Colonography denial leads to new tactics

July 1, 2009

Angry backers of CT colonography for colorectal cancer screening are regrouping after the Centers for Medicare and Medicaid Services repulsed their efforts to secure Medicare coverage for the procedure.

Angry backers of CT colonography for colorectal cancer screening are regrouping after the Centers for Medicare and Medicaid Services repulsed their efforts to secure Medicare coverage for the procedure.

CMS's final decision against reimbursement on May 12 stirred an impassioned protest from the American College of Radiology. In a written statement, Dr. James Thrall, chair of the ACR Board of Chancellors, predicted that the decision may lead to tens of thousands of unnecessary deaths from
colorectal cancer, particularly among minority and underserved populations.

Dr. Otis W. Brawley, chief medical officer of the American Cancer Society, expressed disappointment in the decision, stating that more options are needed to compensate for a shortage of gastroenterologists available to perform conventional optical colonography.

"Additional options are absolutely necessary," Brawley said in a written statement.

Andrew Spiegel, chief executive officer of the Colon Cancer Alliance, stressed the need to communicate with the Obama White House that the decision contradicts its policies favoring medical procedures that save costs and prevent disease.

"By denying (access for Medicare beneficiaries), what they are doing is separating the haves from the have-nots, those who have private health insurance that covers virtual (CT) colonoscopy from the less fortunate with Medicare that does not allow virtual colonoscopy," he said.

Siegel joined Thrall and other supporters in pressing for federal legislation mandating Medicare coverage. As of June 1, no federal legislation had been introduced, but the Colorectecal Cancer Screening and Detection Coverage Act of 2009, a bill introduced by Rep. Dan Boren (D-OK) in March, would require private insurers to cover CTC and other types of colorectal cancer screening.

Colonography's detractors ex-pressed satisfaction with the decision. In a perspective appearing in the May 28 New England Journal of Medicine, Dr. Rita Redberg, a vociferous critic of Medicare's acceptance of cardiac CT in 2008, was pleased that CMS held CTC to a new higher standard. The University of California, San Francisco cardiologist stressed the need to require more data on women, the poor, and racial minorities in future trials as well. CTC researchers are addressing CMS's demand for more information.

Dr. C. Daniel Johnson, radiology chair at the Mayo Clinic in Scottsdale, AZ, was immediately concerned with meeting CMS's demand for efficacy data specifically geared to the 62-years-and-older population. Johnson is principal investigator of the National CT Colonography Trial, coordinated by the ACR Imaging Network. The multicenter trial showed that CT colonography is as effective as optical colonoscopy for screening early-stage colorectal cancer.
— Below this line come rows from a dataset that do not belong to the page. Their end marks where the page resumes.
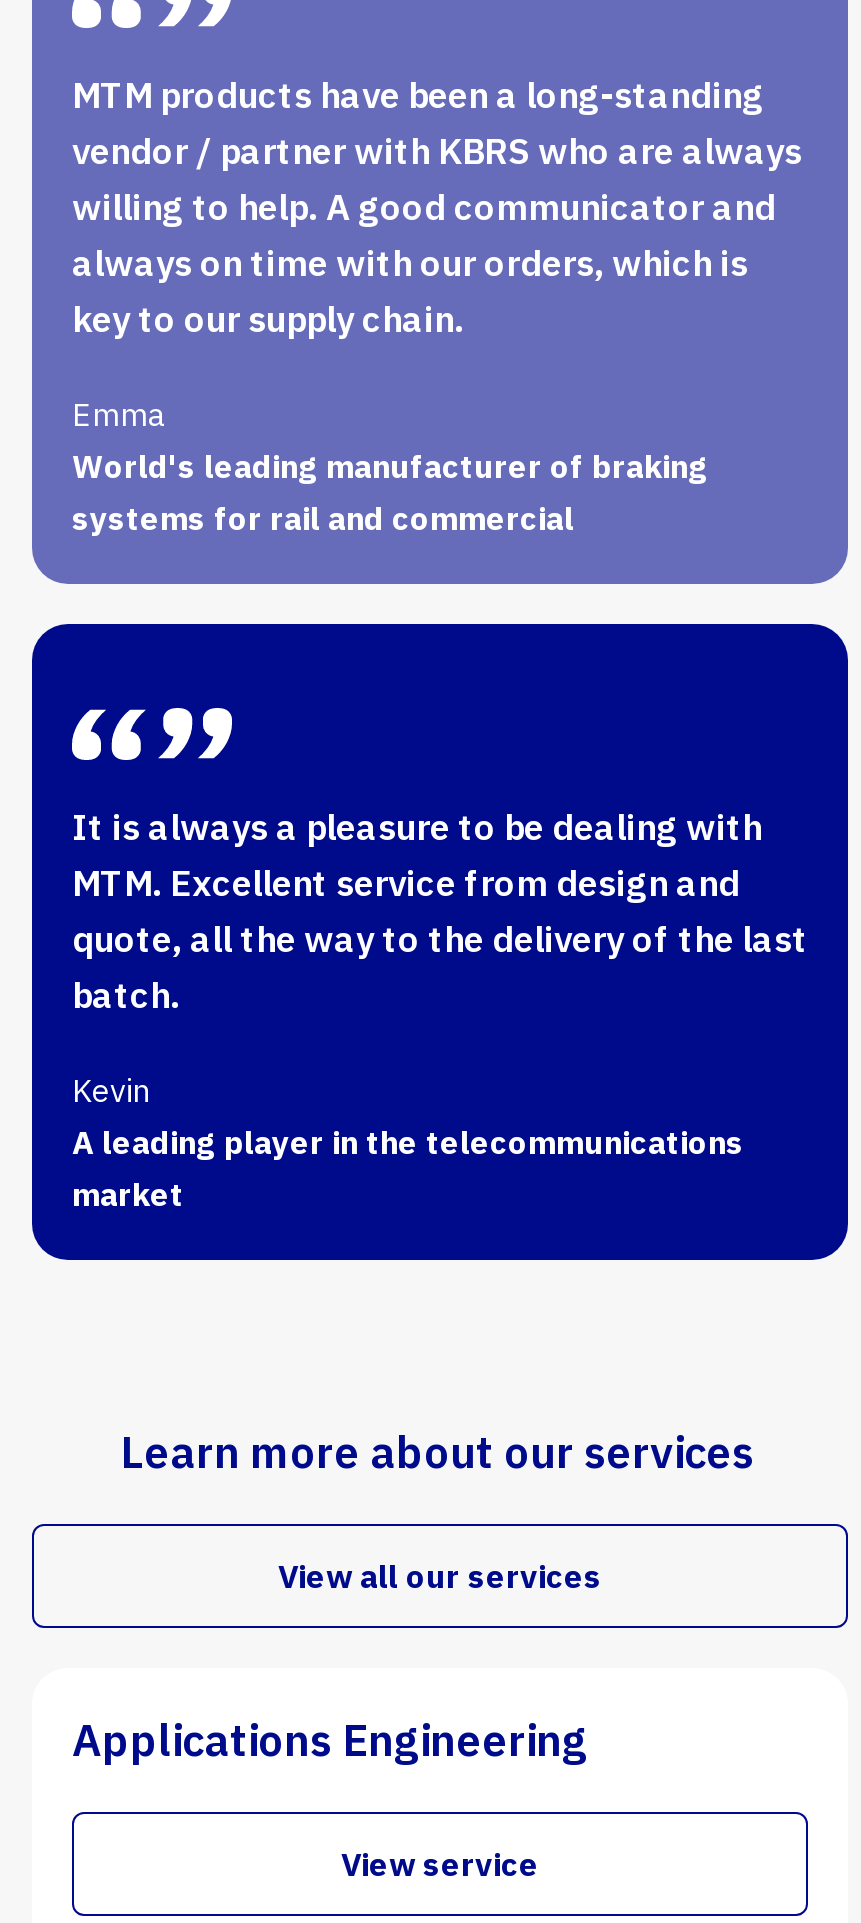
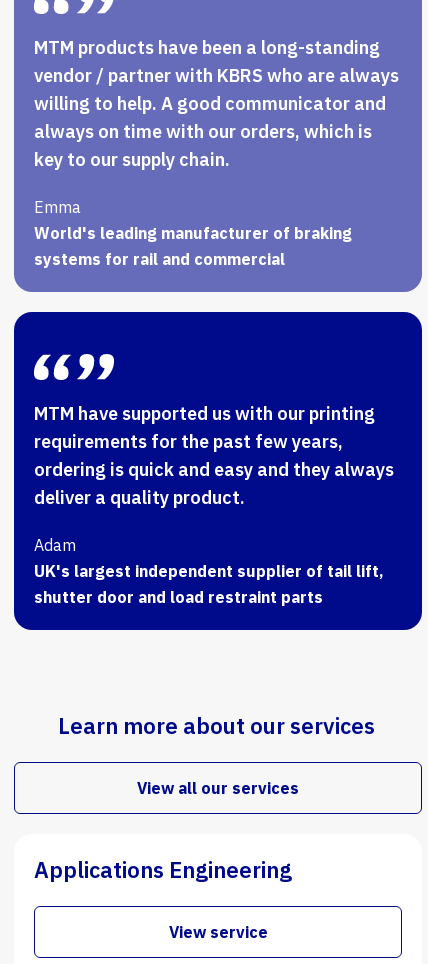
- It is always a pleasure to be dealing with
- MTM. Excellent service from design and
- quote, all the way to the delivery of the last
- batch.
+ MTM have supported us with our printing
+ requirements for the past few years,
+ ordering is quick and easy and they always
+ deliver a quality product.

- Kevin
- A leading player in the telecommunications
- market
+ Adam
+ UK's largest independent supplier of tail lift,
+ shutter door and load restraint parts
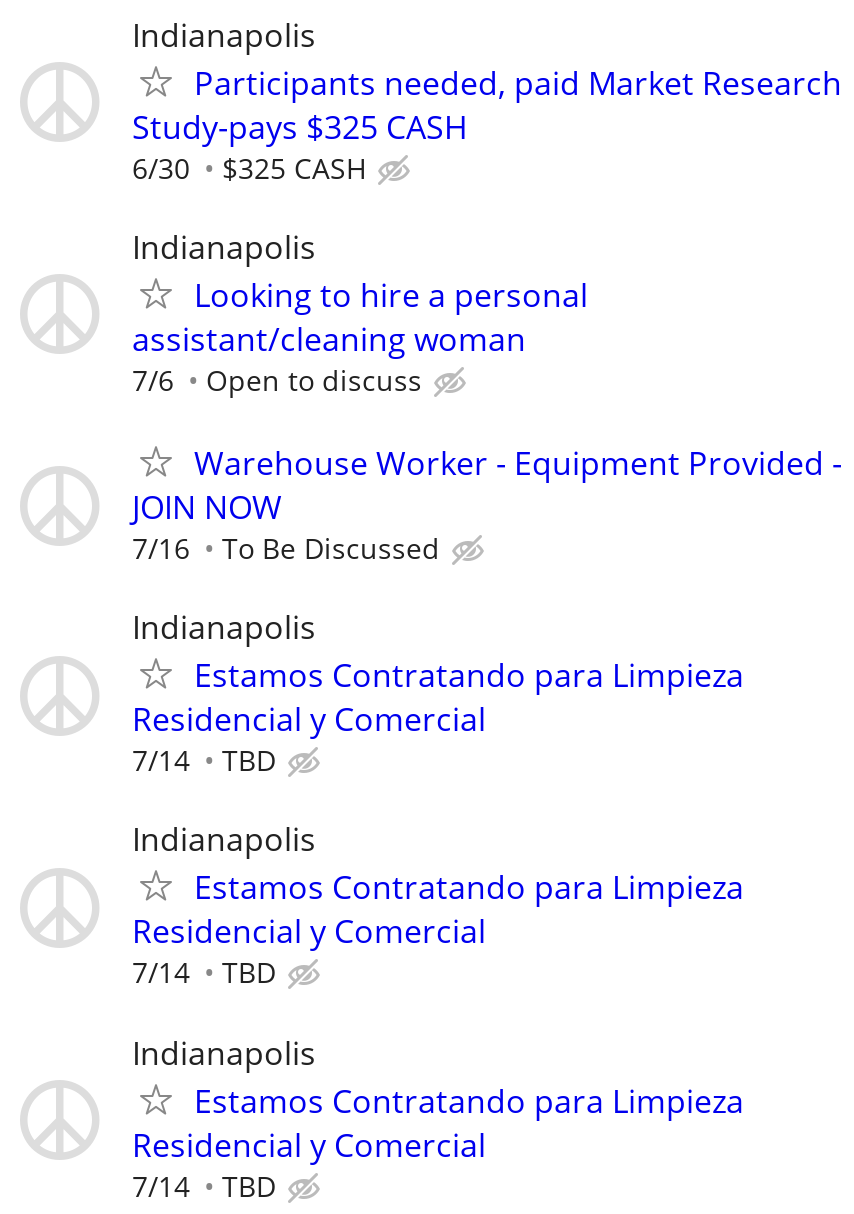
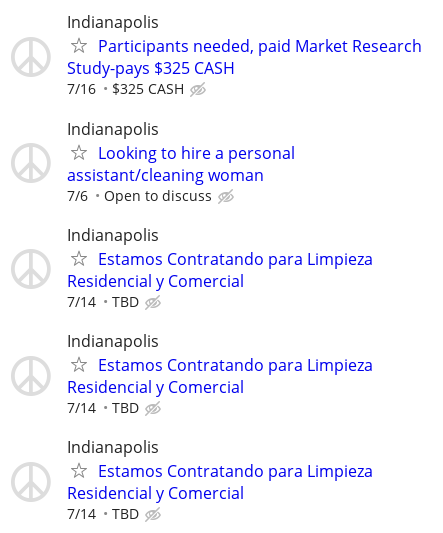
- 6/30 $325 CASH
+ 7/16 $325 CASH

- Warehouse Worker - Equipment Provided -
- JOIN NOW
- 7/16
- To Be Discussed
According to the May 12 memo declining payment, CMS analysts wrote that the generalizability of the ACRIN trial and other research by Drs. Perry Pickhardt and David H. Kim was pivotal for its decision against the procedures. The average age of subjects in their studies was 57 to 58.3 years. The average age of Medicare beneficiaries in 2007 was 75.5 years.
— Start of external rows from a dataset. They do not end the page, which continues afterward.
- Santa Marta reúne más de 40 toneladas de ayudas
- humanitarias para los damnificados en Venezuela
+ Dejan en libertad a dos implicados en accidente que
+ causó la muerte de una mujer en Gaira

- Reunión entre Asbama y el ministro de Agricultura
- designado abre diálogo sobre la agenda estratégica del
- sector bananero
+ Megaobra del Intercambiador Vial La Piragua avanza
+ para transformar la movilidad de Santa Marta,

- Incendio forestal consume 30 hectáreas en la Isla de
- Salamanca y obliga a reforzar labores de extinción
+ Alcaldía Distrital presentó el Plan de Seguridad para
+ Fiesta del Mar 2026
That shortcoming is fairly easily addressed, Johnson said in an interview. More than 500 of more than 2500 asymptomatic subjects in the ACRIN trial were at least 62 years old. Johnson plans to extract and analyze data for publication by mid-2010.
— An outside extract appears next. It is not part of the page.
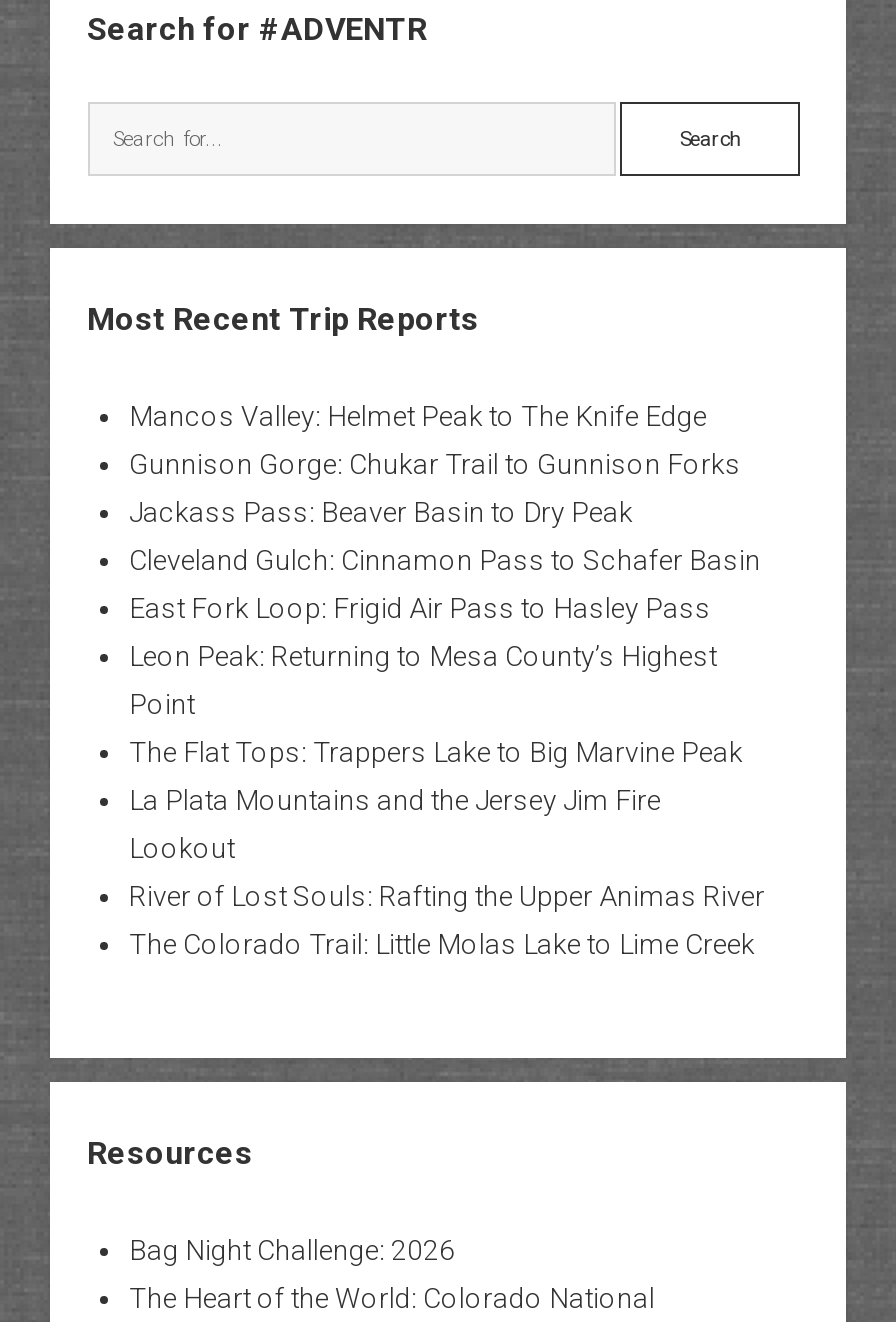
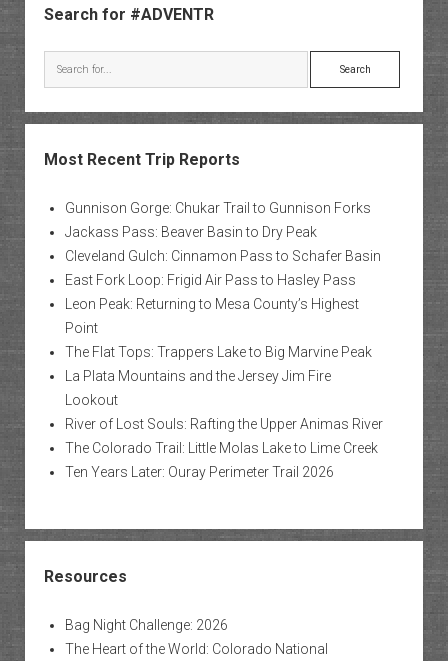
- Mancos Valley: Helmet Peak to The Knife Edge

moved up: Gunnison Gorge: Chukar Trail to Gunnison Forks | Jackass Pass: Beaver Basin to Dry Peak | Cleveland Gulch: Cinnamon Pass to Schafer Basin | ... | River of Lost Souls: Rafting the Upper Animas River | The Colorado Trail: Little Molas Lake to Lime Creek

+ Ten Years Later: Ouray Perimeter Trail 2026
The age discrepancy wasn't considered earlier because nothing in clinical experience suggested that the effectiveness of screening would change from asymptomatic individuals in their 50s and 60s, Johnson said.

"That concern would be valid if we understood that the histology and biologic behavior were different in seniors, but they are not," Johnson said. "We know that the behaviors of the tumors in seniors (who qualify for Medicare) are the same as for people under the age of 65."

It is not clear whether CMS officials informed Johnson and other researchers before the ACRIN trial that results specifically for Medicare beneficiaries would be their key consideration.

CMS analysts and other government officials met in Washington, DC, during the planning stage, "to make sure the ACRIN trial was going to answer all their concerns," Johnson said. He deflected a question on whether CMS had later modified its approval requirement, saying only that he thought CMS had been instructed to follow the U.S. Preventive Task Force recommendation against CTC screening.

"It is hard to predict what CMS will need the next time around," Johnson said. "I think they are more interested in not spending money for increased colorectal screening than (in) carefully looking at the data.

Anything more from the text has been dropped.